## ASSIGNMENT
Your answer must consist of exactly the lines below, starting with the line with "(329, 735) none" and going on through the line with "(270, 1190) none", and nothing else.

## EXERCISE INPUT
· · ·

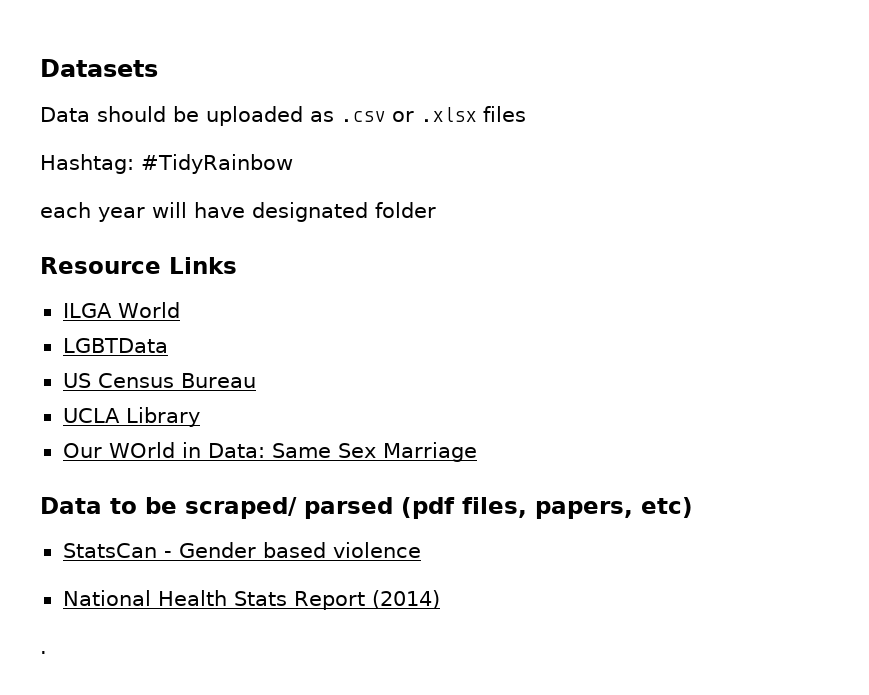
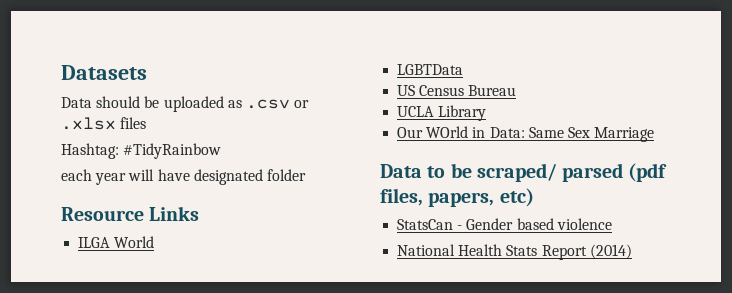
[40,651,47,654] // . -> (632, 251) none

· · ·

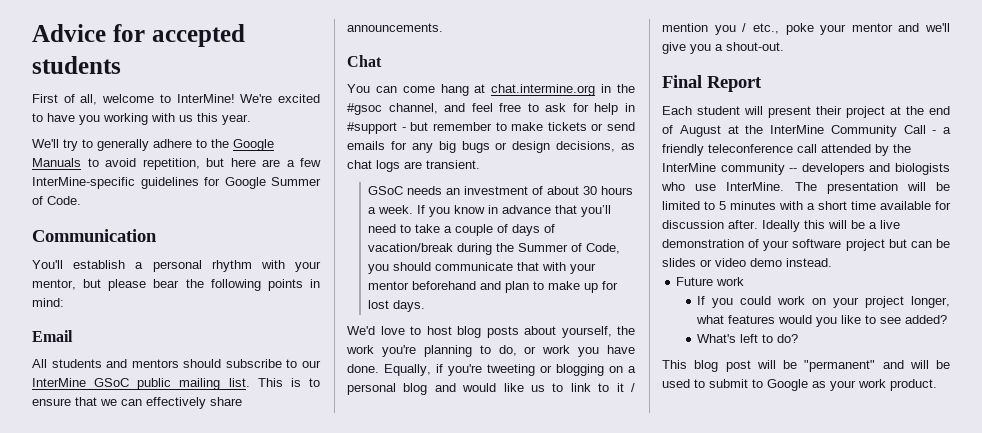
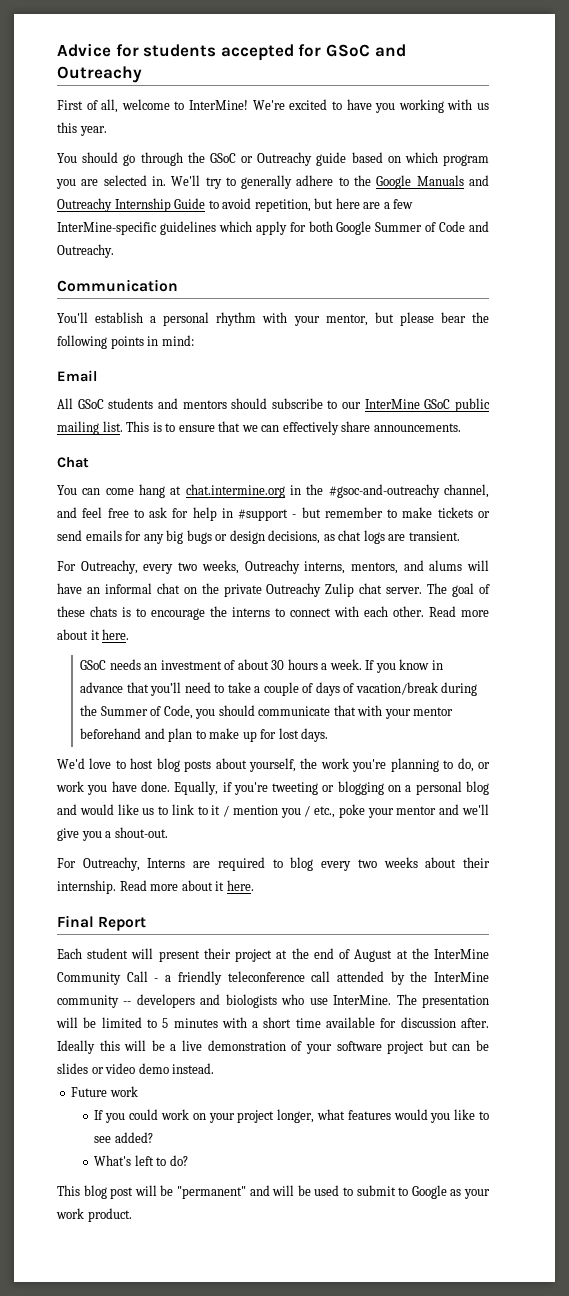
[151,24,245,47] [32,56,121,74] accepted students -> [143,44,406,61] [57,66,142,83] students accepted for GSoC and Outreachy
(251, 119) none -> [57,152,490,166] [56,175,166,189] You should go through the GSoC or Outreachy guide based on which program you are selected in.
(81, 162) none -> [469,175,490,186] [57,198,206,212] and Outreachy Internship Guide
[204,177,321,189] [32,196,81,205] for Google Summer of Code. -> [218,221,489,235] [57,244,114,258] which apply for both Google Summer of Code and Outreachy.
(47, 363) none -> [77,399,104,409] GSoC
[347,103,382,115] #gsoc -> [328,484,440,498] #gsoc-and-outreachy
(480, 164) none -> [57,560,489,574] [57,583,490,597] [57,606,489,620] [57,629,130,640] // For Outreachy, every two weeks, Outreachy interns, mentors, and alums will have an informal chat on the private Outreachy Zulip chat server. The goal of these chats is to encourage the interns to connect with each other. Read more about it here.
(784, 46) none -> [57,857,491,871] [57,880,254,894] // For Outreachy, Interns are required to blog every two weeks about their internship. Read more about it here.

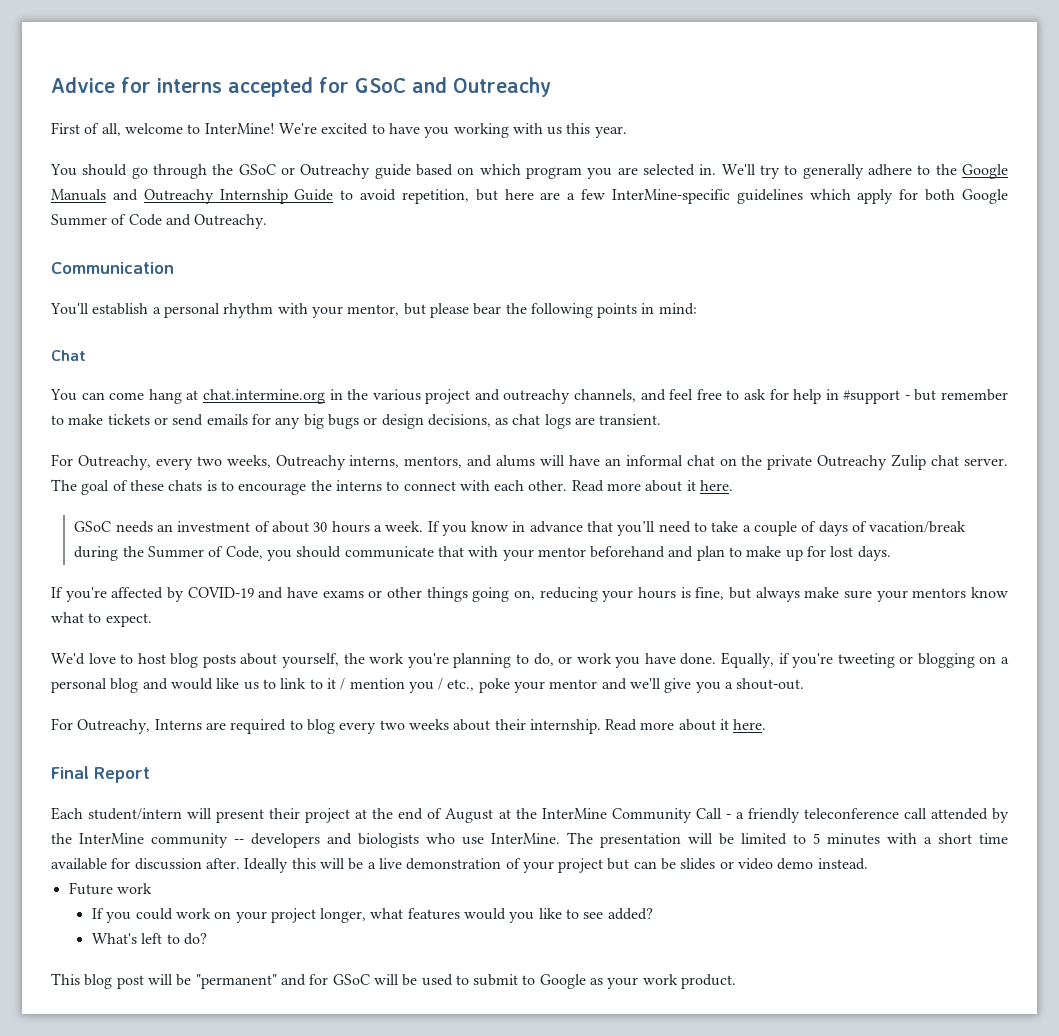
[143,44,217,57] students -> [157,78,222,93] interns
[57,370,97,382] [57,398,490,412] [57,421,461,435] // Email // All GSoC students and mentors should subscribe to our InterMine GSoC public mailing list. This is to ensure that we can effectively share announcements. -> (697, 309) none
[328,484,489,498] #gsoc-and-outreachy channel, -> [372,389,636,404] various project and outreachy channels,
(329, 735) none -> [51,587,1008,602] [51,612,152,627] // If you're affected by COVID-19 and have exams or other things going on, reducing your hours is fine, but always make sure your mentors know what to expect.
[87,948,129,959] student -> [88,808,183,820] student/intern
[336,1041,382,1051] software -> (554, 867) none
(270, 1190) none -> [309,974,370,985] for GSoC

· · ·

## EXERCISE RESPONSE
(329, 735) none -> [51,587,1008,602] [51,612,152,627] // If you're affected by COVID-19 and have exams or other things going on, reducing your hours is fine, but always make sure your mentors know what to expect.
[87,948,129,959] student -> [88,808,183,820] student/intern
[336,1041,382,1051] software -> (554, 867) none
(270, 1190) none -> [309,974,370,985] for GSoC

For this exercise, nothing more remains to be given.